Urge svoltare pagina, tornare a ottenere punti in modo consistente e costante. Magny Cours, Francia, il prossimo 03-04-05 Settembre, può e deve essere luogo di riscatto. Da quelle parti il meteo spesso condiziona le gare, ma per Go Eleven e Chaz sarà fondamentale raccogliere ogni occasione possibile da qui a fine anno. 
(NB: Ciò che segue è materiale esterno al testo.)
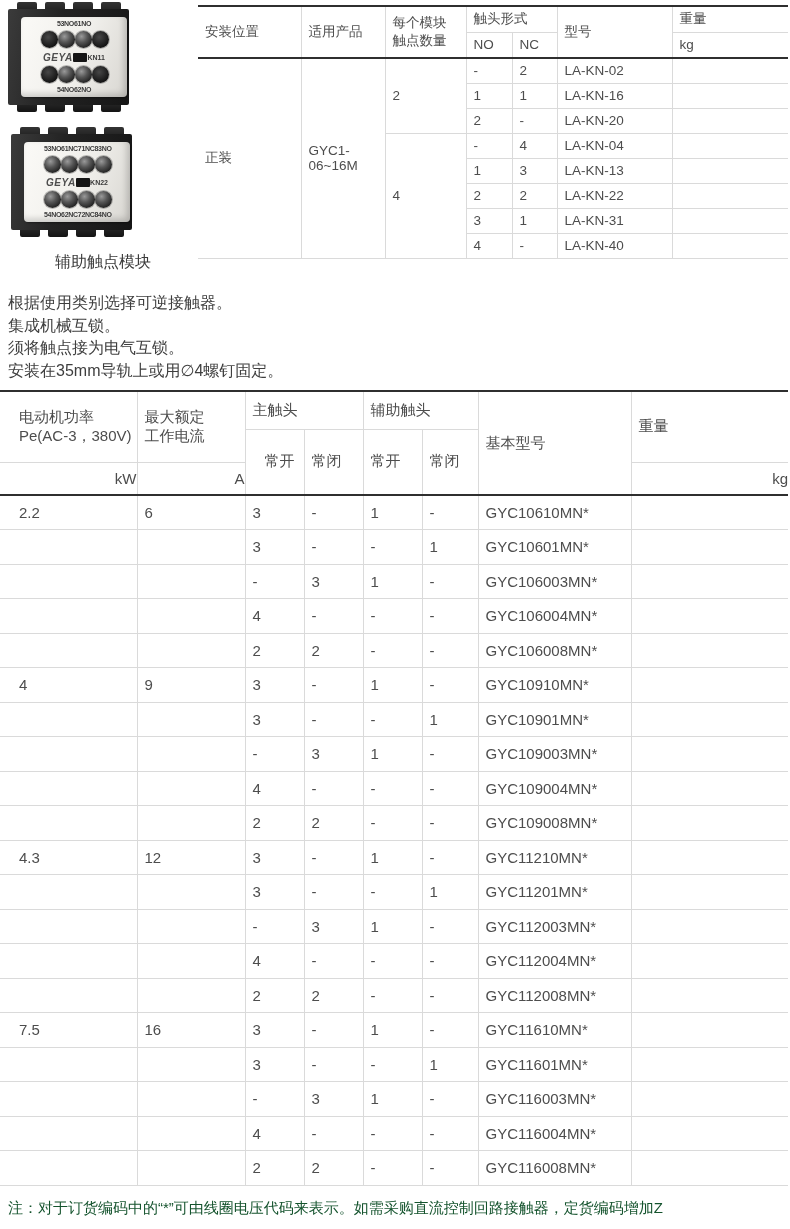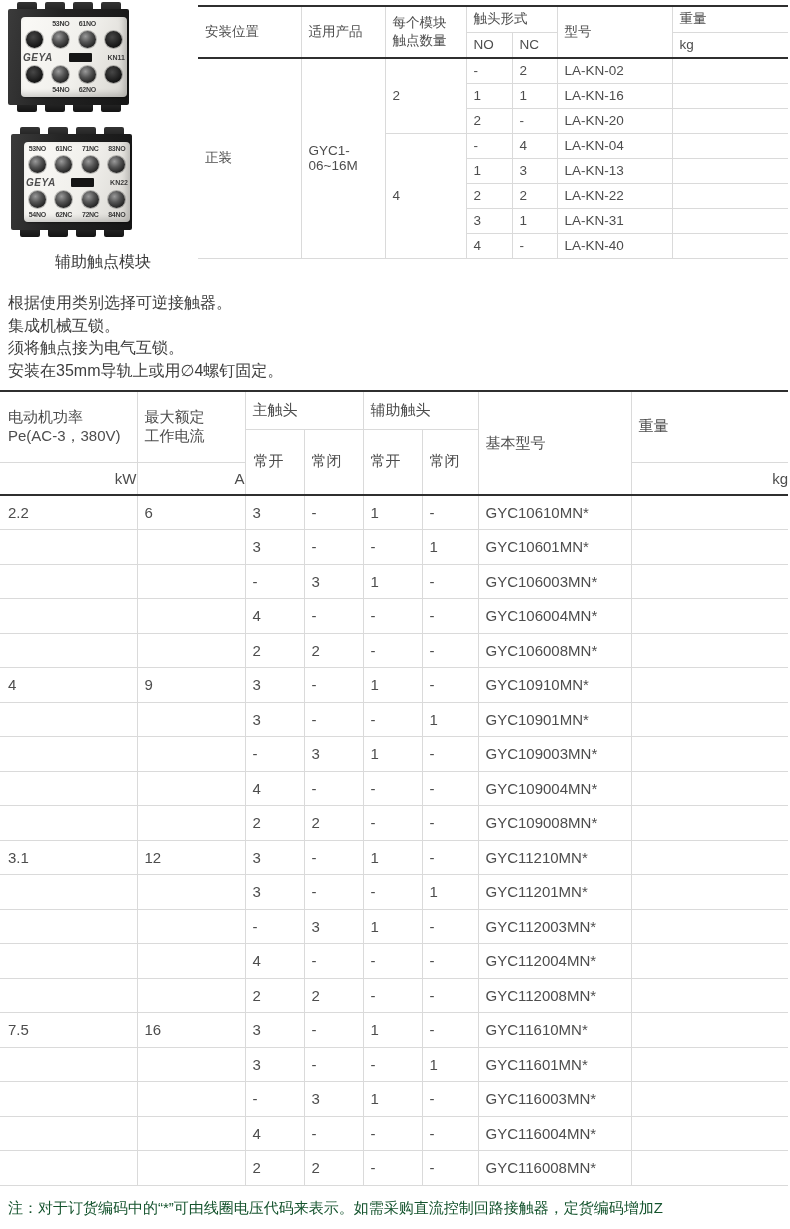--- a/index.html
+++ b/index.html
@@ -19,21 +19,21 @@
   .module + .module { margin-top: 15px; margin-left: 3px; }
   .m-tooth-row { position: absolute; left: 9px; right: 13px; height: 16px; display: flex; gap: 8px; z-index: 1; }
   .m-tooth-row.top { top: 0; }
   .m-tooth-row.bot { bottom: 0; }
   .m-tooth-row i { flex: 1; background: linear-gradient(180deg,#343434,#141414); border-radius: 2px; }
   .m-body { position: absolute; left: 0; top: 7px; right: 5px; bottom: 7px; z-index: 2;
             background: linear-gradient(100deg,#3b3b3b 0%,#232323 40%,#161616 100%); border-radius: 2px; }
   .m-face { position: absolute; left: 13px; top: 15px; right: 7px; bottom: 15px; z-index: 3;
             background: linear-gradient(110deg,#fbfaf7 0%,#f0efeb 55%,#d8d6d1 100%);
             border-radius: 4px; box-shadow: inset -3px -3px 6px rgba(0,0,0,.18), 1px 1px 2px rgba(0,0,0,.35);
-            display: flex; flex-direction: column; justify-content: space-between; padding: 3px 0; }
+            display: flex; flex-direction: column; justify-content: space-between; padding: 3px 20px; }
   .m-lbls { display: grid; grid-template-columns: repeat(4,1fr); justify-items: center;
             font-size: 7px; line-height: 8px; color: #3a3a3a; font-weight: bold; letter-spacing: -0.3px; }
   .m-circles { display: grid; grid-template-columns: repeat(4,1fr); justify-items: center; }
   .m-circ { width: 17px; height: 17px; border-radius: 50%;
             background: radial-gradient(circle at 38% 32%, #9a9a9a 0%, #555 38%, #1e1e1e 78%);
             box-shadow: 0 0 0 1px rgba(0,0,0,.25); }
   .m-circ.hole { background: radial-gradient(circle at 42% 36%, #474747 0%, #141414 70%); }
   .m-mid { display: flex; align-items: center; justify-content: space-between; padding: 0 2px; }
   .m-logo { font-size: 10px; font-weight: bold; font-style: italic; color: #4f4f4f; letter-spacing: 0.5px; }
   .m-rect { width: 23px; height: 9px; background: #151515; border-radius: 1px; }
@@ -55,21 +55,21 @@
   .t-top td { font-size: 13.5px; padding-left: 7px; color: #4d4d4d; }
   .t-top tr.h { height: 26px; }
   .t-top tr.b { height: 25px; }
 
   
   .notes { margin: 4px 0 0 8px; font-size: 16px; line-height: 22.5px; color: #3e3e3e; }
 
   
   .t-main { width: 788px; margin-top: 8px; }
   .t-main td { font-size: 15px; padding-left: 7px; color: #4d4d4d; }
-  .t-main td:first-child { padding-left: 8px; }
+  .t-main td:first-child { padding-left: 19px; }
   .t-main tr.h1 { height: 38px; }
   .t-main tr.h2 { height: 33px; }
   .t-main tr.h3 { height: 33px; text-align: right; }
   .t-main tr.b { height: 34.5px; }
 
   .footnote { margin: 13px 0 0 8px; font-size: 15px; color: #14532d; }
 </style>
 </head>
 <body>
 
@@ -394,21 +394,21 @@
         <td></td>
         <td>2</td>
         <td>2</td>
         <td>-</td>
         <td>-</td>
         <td>GYC109008MN*</td>
         <td class="lastcol"></td>
       </tr>
 
       <tr class="b">
-        <td>3.1</td>
+        <td>4.3</td>
         <td>12</td>
         <td>3</td>
         <td>-</td>
         <td>1</td>
         <td>-</td>
         <td>GYC11210MN*</td>
         <td class="lastcol"></td>
       </tr>
       <tr class="b">
         <td></td>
Chaz Davies (Rider):“Iniziando dal Warm Up, mi sentivo molto bene ed ero ottimista in vista della giornata di gare. Nella Superpole Race non siamo partiti bene, ma poi abbiamo portato a casa una discreta prestazione, il ritmo era buono, però, in queste gare sono tutti così al limite che, a volte, è difficile sorpassare. Le sensazioni erano ottime, e pensavo che avremmo potuto migliorare la moto un po’ nell’ultima gara. In gara 2 sono di nuovo partito male, ho perso diverse posizioni, ma avevo il potenziale per lottare almeno tra I primi 5. Così ho passato Bassani alla fine del rettilineo opposto a quello di partenza, ma davanti un gruppo di piloti si sono ostacolati, e penso che questo abbia causato un rallentamento di un paio di piloti tra me ed il gruppo davanti. Tutti hanno cercato di frenare ancora, ma io stavo già sorpassando, e, considerando la mia linea e la mia velocità, non ho potuto vedere cosa stava succedendo davanti. Sfortunatamente ho perso l’anteriore cercando di evitare Gerloff, cercando di fermare la mia moto, e con la mia caduta ho escluso anche lui dalla gara. Mi dispiace per lui, chiedo scusa, e mi dispiace anche per non aver avuto la possibilità di dimostrare il nostro potenziale e mettere insieme una gara completa. Mi dispiace davvero anche per il Team, è stato un tipico incidente di gara al primo giro. Ora guardiamo avanti, Magny-Cours è tra sole due settimane!”

Denis Sacchetti (Team Manager):
“Sono molto rammaricato, siamo competitivi, possiamo fare grandi gare, ma non riusciamo a concluderle. Di certo, credo che in questo momento siamo influenzati dal non essere rapidi a scattare dal semaforo. Ci ritroviamo in mezzo al gruppo, e non si sa mai cosa possa succedere, si ha fretta di rimontare per non perdere terreno dal gruppo che lotta per il podio, e la sfortuna o l’errore, possono succedere. Oggi siamo a metà campionato, e restiamo motivati perché sappiamo cosa possiamo fare e dove vogliamo arrivare, il team e Chaz hanno un bellissimo feeling, e insieme possiamo dare una svolta al nostro campionato e divertirci.”